=== Records supplied ===

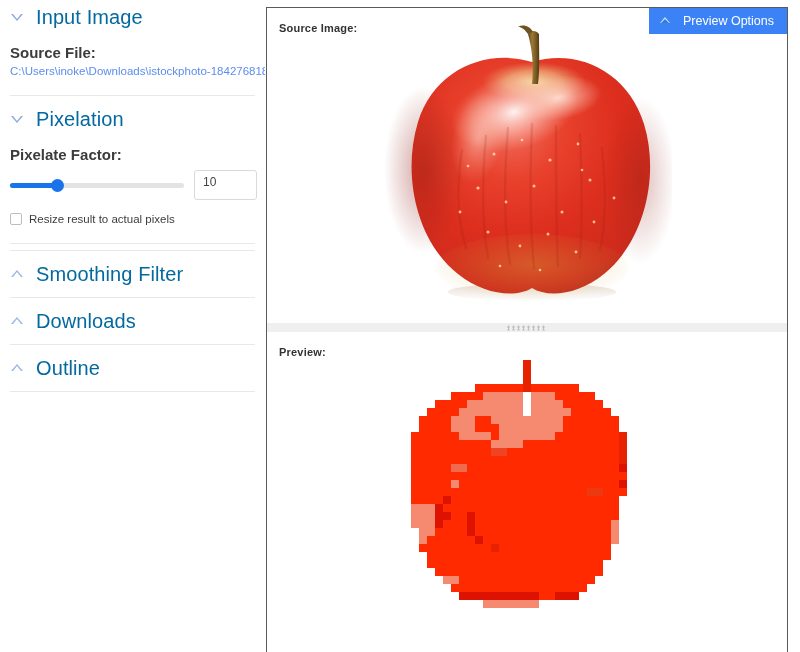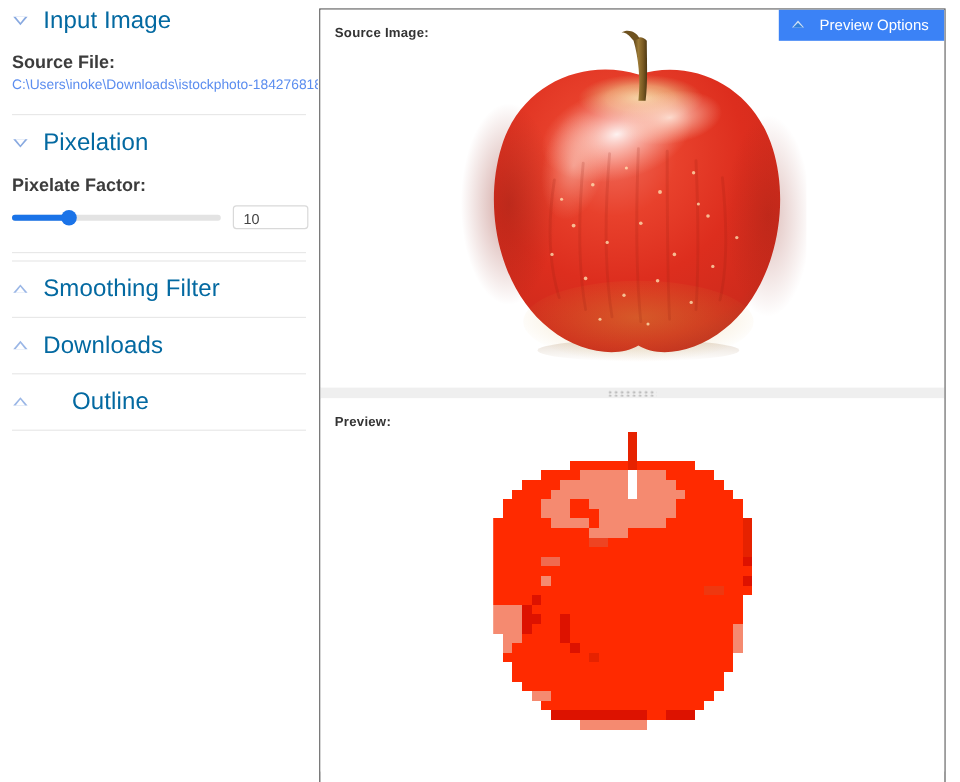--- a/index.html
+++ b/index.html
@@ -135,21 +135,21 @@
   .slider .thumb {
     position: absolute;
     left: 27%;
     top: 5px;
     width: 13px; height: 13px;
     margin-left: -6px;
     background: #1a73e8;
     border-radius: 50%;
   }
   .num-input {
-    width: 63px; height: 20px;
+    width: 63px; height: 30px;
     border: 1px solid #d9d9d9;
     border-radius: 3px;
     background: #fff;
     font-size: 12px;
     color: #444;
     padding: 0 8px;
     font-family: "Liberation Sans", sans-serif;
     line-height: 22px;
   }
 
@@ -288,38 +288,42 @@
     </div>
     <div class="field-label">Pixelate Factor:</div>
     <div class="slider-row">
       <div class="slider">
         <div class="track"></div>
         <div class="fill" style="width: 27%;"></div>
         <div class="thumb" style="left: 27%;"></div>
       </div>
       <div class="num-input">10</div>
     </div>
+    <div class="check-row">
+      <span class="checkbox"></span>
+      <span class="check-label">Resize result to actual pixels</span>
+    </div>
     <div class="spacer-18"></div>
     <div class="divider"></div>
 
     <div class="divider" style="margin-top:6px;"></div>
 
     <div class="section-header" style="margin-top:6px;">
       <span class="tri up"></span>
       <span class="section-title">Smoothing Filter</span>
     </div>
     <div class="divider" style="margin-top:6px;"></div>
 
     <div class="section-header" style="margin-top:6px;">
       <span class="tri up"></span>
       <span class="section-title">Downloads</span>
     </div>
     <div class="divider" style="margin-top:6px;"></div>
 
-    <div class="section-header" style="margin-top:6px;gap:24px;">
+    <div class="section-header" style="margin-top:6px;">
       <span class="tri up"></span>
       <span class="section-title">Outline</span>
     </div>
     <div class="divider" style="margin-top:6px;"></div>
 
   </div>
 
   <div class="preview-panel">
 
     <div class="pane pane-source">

===
=== Records supplied ===

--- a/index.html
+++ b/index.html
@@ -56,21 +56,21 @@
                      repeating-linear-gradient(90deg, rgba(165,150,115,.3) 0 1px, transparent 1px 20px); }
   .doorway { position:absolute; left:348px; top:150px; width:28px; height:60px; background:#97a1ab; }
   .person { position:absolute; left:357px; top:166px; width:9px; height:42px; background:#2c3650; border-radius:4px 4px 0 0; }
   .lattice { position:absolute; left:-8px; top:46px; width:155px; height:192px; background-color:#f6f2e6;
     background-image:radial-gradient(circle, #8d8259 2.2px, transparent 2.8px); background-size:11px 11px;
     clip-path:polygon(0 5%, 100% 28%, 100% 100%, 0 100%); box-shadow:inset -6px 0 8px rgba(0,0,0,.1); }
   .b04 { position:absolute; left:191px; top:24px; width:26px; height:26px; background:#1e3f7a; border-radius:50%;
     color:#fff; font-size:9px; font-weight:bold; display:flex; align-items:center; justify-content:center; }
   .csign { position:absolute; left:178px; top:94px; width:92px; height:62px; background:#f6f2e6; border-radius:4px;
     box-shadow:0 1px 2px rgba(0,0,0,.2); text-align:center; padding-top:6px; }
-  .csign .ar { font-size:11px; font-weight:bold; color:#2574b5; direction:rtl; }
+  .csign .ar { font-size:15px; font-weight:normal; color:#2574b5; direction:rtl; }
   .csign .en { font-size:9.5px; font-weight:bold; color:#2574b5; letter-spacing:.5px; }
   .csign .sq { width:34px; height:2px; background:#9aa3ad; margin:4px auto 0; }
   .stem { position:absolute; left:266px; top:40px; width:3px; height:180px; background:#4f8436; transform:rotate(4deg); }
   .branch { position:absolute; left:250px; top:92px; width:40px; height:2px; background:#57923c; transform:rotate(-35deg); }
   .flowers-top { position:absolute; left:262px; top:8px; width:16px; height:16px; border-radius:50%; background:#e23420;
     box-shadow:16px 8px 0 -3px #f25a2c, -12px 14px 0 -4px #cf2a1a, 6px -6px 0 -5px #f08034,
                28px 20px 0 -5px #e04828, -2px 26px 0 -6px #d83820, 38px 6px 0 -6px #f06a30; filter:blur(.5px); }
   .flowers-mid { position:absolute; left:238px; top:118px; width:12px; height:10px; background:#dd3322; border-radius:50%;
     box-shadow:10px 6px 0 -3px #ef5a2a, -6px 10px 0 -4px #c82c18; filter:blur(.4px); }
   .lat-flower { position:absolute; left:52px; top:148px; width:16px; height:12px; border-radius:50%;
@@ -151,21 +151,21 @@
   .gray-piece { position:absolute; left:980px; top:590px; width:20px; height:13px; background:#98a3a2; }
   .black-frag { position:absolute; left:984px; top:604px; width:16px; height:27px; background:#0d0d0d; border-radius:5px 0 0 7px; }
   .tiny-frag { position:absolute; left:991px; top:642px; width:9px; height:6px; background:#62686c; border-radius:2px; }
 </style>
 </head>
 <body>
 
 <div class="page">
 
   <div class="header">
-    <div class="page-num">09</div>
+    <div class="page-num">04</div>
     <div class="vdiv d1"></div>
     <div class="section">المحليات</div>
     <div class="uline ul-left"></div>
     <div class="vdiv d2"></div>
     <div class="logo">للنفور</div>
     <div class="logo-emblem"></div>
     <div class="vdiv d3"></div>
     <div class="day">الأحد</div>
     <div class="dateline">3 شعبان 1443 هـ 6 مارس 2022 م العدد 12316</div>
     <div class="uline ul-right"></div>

===

● **Task item**
Each line of the data that holds "font" should be reported.

● **Response box**
     font-size: 12px;
     font-family: "Liberation Sans", sans-serif;
     color:#fff; font-size:9px; font-weight:bold; display:flex; align-items:center; justify-content:center; }
-  .csign .ar { font-size:11px; font-weight:bold; color:#2574b5; direction:rtl; }
+  .csign .ar { font-size:15px; font-weight:normal; color:#2574b5; direction:rtl; }
   .csign .en { font-size:9.5px; font-weight:bold; color:#2574b5; letter-spacing:.5px; }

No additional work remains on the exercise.